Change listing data

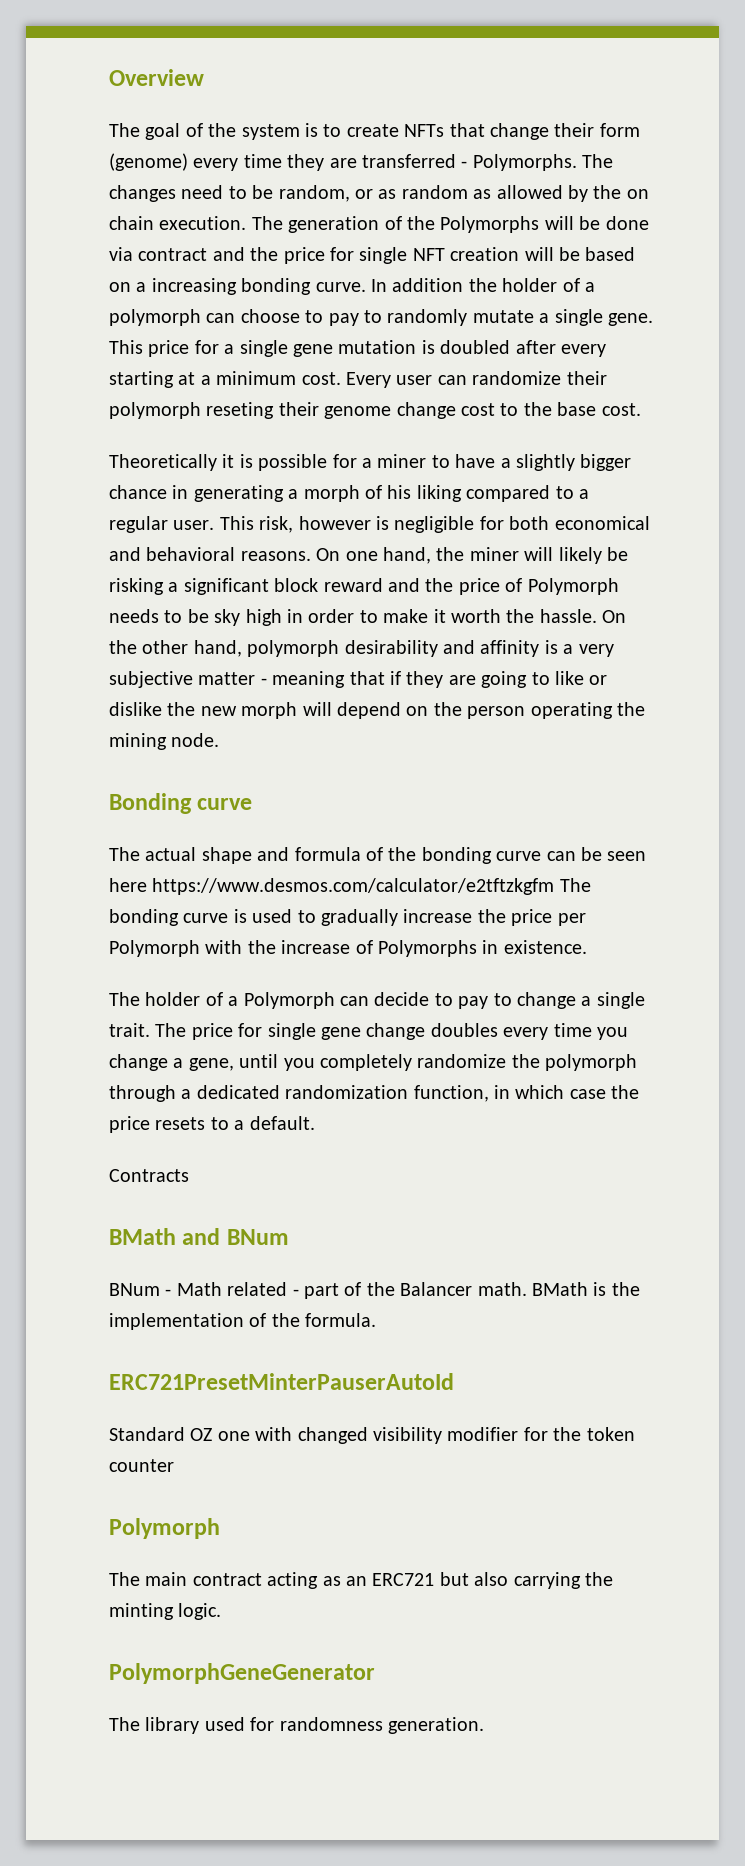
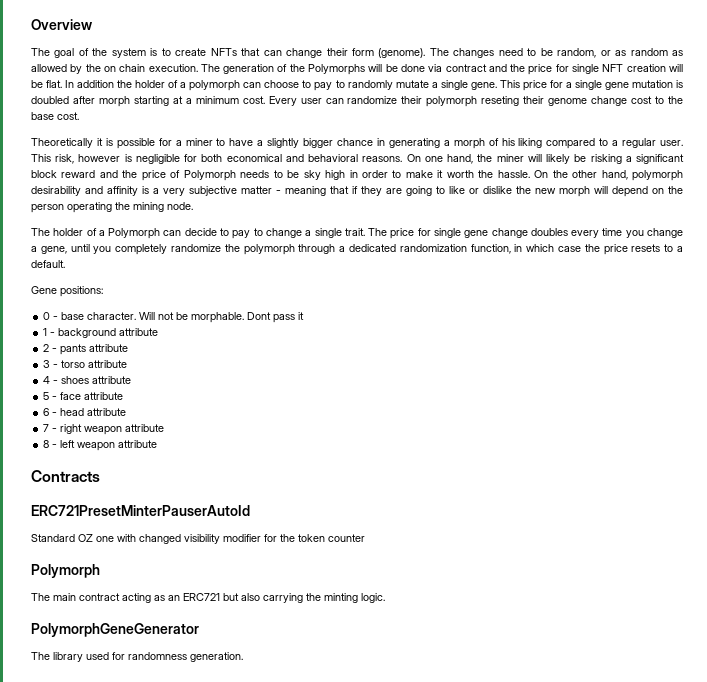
(485, 130) none -> [263,50,282,56] can
[109,153,577,171] (genome) every time they are transferred - Polymorphs. -> [378,48,426,58] (genome).
[585,247,636,261] [109,278,366,295] based on a increasing bonding curve. -> [46,80,63,88] flat.
[561,344,606,357] every -> [98,96,130,107] morph
[109,793,253,814] [109,847,647,864] [109,878,591,895] [109,909,586,926] [109,940,587,957] // Bonding curve // The actual shape and formula of the bonding curve can be seen here https://www.desmos.com/calculator/e2tftzkgfm The bonding curve is used to gradually increase the price per Polymorph with the increase of Polymorphs in existence. -> (193, 206) none
[109,1169,189,1182] [109,1228,289,1245] [109,1282,640,1299] [109,1313,377,1330] Contracts // BMath and BNum // BNum - Math related - part of the Balancer math. BMath is the implementation of the formula. -> [31,286,103,297] [43,312,305,323] [43,328,159,338] [43,344,129,355] [43,360,128,368] [43,376,132,384] [43,392,124,400] [43,408,127,416] [43,424,165,435] [43,440,158,451] [31,470,100,482] Gene positions: // 0 - base character. Will not be morphable. Dont pass it // 1 - background attribute // 2 - pants attribute // 3 - torso attribute // 4 - shoes attribute // 5 - face attribute // 6 - head attribute // 7 - right weapon attribute // 8 - left weapon attribute // Contracts

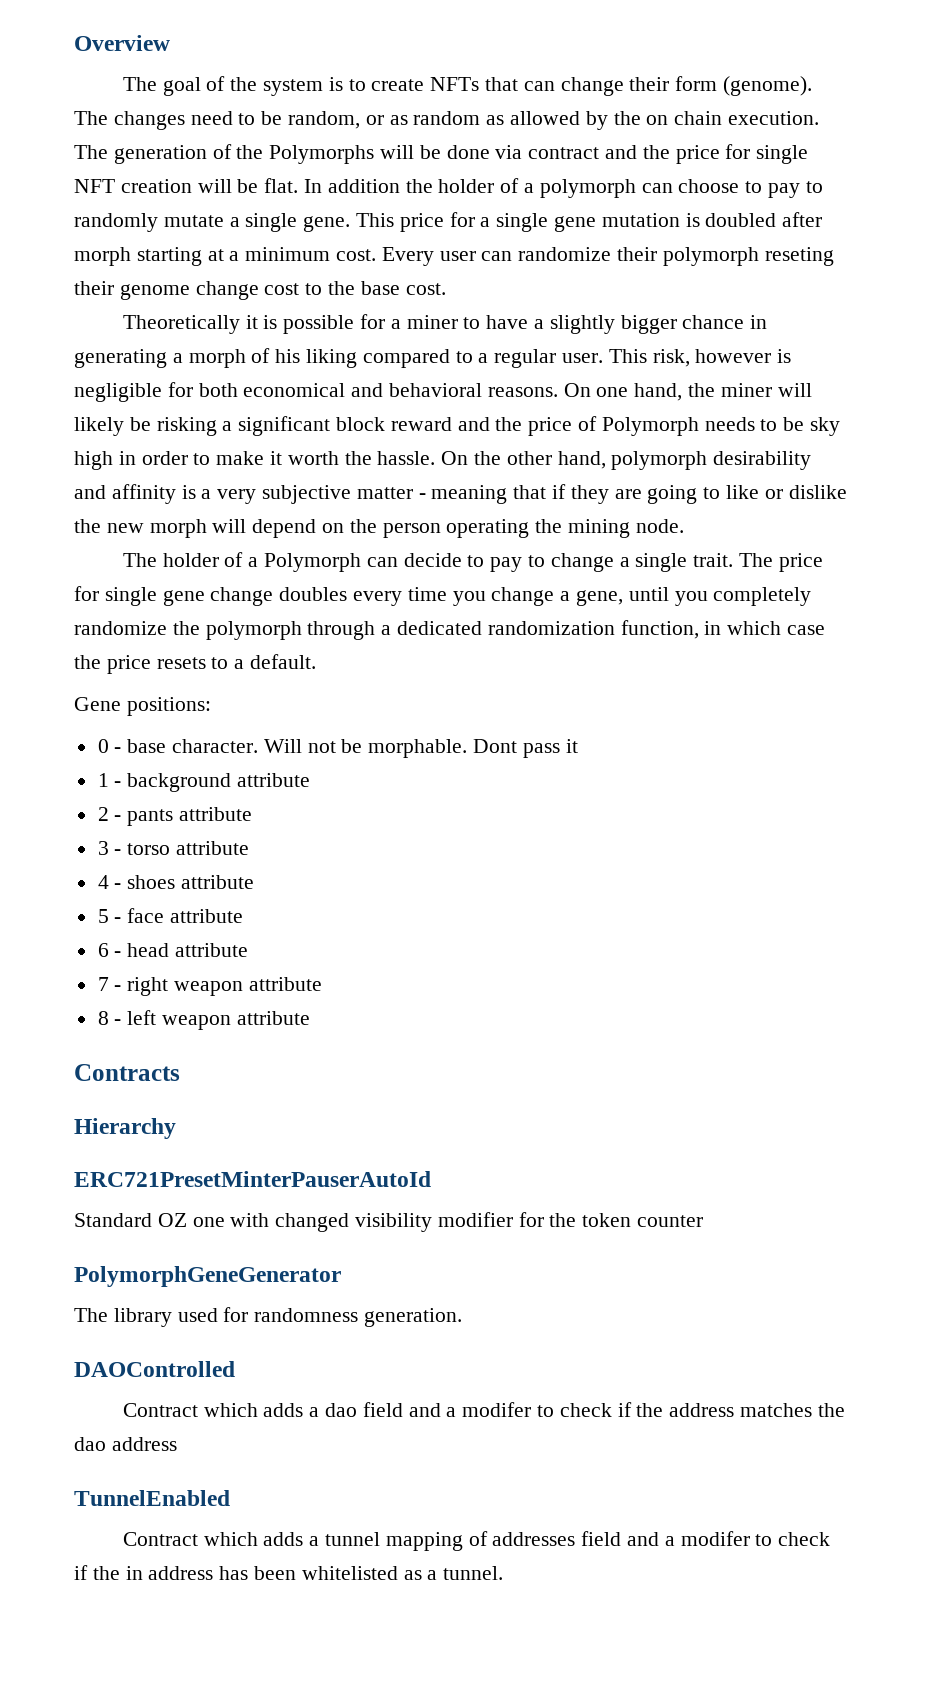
(100, 476) none -> [74,1118,176,1139] // Hierarchy
[31,564,100,578] [31,593,385,603] // Polymorph // The main contract acting as an ERC721 but also carrying the minting logic. -> (704, 1221) none
(243, 657) none -> [74,1361,235,1377] [122,1402,845,1417] [74,1437,177,1451] [74,1490,230,1506] [122,1531,831,1551] [74,1565,504,1580] // DAOControlled // Contract which adds a dao field and a modifer to check if the address matches the dao address // TunnelEnabled // Contract which adds a tunnel mapping of addresses field and a modifer to check if the in address has been whitelisted as a tunnel.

* _THE PROBLEM_: Would you please copy exactly the part of the entries above that begins at the line containing "[109,153,577,171] (genome) every" and ends at the line containing "[561,344,606,357] every ->", both lines included?

* _ANSWER BELOW_:
[109,153,577,171] (genome) every time they are transferred - Polymorphs. -> [378,48,426,58] (genome).
[585,247,636,261] [109,278,366,295] based on a increasing bonding curve. -> [46,80,63,88] flat.
[561,344,606,357] every -> [98,96,130,107] morph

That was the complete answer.